◆ Task requirements ◆
Would you please return every line from the listing that contains the word "padding"?
**** Data records
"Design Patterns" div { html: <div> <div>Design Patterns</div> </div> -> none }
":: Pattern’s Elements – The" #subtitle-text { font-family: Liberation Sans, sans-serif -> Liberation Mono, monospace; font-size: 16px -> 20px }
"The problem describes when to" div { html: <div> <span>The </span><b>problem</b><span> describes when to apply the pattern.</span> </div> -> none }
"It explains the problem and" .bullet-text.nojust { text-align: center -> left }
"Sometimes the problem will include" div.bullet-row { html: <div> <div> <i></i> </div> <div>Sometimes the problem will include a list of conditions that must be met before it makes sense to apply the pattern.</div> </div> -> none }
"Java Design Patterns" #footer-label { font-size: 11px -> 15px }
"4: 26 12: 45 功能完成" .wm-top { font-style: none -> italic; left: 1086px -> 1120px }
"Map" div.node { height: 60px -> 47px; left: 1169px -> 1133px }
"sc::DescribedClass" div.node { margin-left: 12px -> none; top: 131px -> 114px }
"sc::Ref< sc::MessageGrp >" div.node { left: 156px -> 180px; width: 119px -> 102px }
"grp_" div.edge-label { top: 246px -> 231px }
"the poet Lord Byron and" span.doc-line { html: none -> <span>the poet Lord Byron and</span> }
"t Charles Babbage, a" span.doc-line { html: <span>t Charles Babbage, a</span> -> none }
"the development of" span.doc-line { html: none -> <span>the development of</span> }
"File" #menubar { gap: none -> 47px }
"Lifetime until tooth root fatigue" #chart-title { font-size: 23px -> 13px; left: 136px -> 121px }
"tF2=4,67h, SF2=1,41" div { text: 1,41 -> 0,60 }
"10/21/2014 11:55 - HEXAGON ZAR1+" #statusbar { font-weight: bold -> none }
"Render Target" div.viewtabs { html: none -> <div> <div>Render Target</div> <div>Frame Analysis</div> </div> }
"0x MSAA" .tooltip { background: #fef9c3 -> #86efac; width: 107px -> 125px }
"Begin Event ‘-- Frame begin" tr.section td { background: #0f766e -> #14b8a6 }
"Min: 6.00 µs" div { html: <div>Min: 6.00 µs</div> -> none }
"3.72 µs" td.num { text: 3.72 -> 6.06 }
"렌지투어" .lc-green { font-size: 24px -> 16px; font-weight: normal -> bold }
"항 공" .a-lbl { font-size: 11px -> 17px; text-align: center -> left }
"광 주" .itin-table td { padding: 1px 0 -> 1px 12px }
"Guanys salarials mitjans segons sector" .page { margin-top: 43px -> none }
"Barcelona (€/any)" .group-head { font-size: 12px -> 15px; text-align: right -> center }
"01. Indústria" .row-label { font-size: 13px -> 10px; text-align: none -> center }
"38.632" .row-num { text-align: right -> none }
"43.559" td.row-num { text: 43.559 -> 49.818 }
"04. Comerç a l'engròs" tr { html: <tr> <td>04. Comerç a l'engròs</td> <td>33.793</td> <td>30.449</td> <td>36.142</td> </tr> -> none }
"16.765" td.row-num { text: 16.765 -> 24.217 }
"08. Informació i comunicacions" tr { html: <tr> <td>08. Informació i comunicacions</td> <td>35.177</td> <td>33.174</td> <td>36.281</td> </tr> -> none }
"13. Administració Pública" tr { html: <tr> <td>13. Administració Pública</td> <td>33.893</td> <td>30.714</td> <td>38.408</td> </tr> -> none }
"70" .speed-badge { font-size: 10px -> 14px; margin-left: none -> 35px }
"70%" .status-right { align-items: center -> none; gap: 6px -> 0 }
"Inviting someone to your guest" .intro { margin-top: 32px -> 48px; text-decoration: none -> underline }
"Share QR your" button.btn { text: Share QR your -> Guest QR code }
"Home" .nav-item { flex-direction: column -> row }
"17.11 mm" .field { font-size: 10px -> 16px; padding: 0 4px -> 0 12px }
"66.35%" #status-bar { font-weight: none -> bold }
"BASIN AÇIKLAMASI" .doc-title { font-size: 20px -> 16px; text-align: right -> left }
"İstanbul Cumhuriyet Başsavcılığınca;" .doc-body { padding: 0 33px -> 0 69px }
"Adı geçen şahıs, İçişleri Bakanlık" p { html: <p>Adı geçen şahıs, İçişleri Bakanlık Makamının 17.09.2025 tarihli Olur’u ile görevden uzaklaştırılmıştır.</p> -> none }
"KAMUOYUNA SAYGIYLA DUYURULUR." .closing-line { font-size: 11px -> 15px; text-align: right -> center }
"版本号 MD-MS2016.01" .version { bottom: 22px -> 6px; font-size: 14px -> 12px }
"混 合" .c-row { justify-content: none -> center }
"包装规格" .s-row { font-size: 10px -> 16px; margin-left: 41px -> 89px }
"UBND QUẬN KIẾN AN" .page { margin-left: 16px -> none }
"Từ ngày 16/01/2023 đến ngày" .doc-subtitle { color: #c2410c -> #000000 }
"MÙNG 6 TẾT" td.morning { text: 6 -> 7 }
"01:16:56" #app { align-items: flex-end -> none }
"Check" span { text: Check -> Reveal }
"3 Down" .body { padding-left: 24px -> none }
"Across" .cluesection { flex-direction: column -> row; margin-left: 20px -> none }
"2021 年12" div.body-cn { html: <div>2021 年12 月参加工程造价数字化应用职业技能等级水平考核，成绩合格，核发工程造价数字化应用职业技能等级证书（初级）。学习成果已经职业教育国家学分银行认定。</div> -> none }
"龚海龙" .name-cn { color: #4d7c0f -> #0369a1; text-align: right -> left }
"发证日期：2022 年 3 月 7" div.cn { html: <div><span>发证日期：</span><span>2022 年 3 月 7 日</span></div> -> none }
********
◆ Exercise answer ◆
"광 주" .itin-table td { padding: 1px 0 -> 1px 12px }
"17.11 mm" .field { font-size: 10px -> 16px; padding: 0 4px -> 0 12px }
"İstanbul Cumhuriyet Başsavcılığınca;" .doc-body { padding: 0 33px -> 0 69px }
"3 Down" .body { padding-left: 24px -> none }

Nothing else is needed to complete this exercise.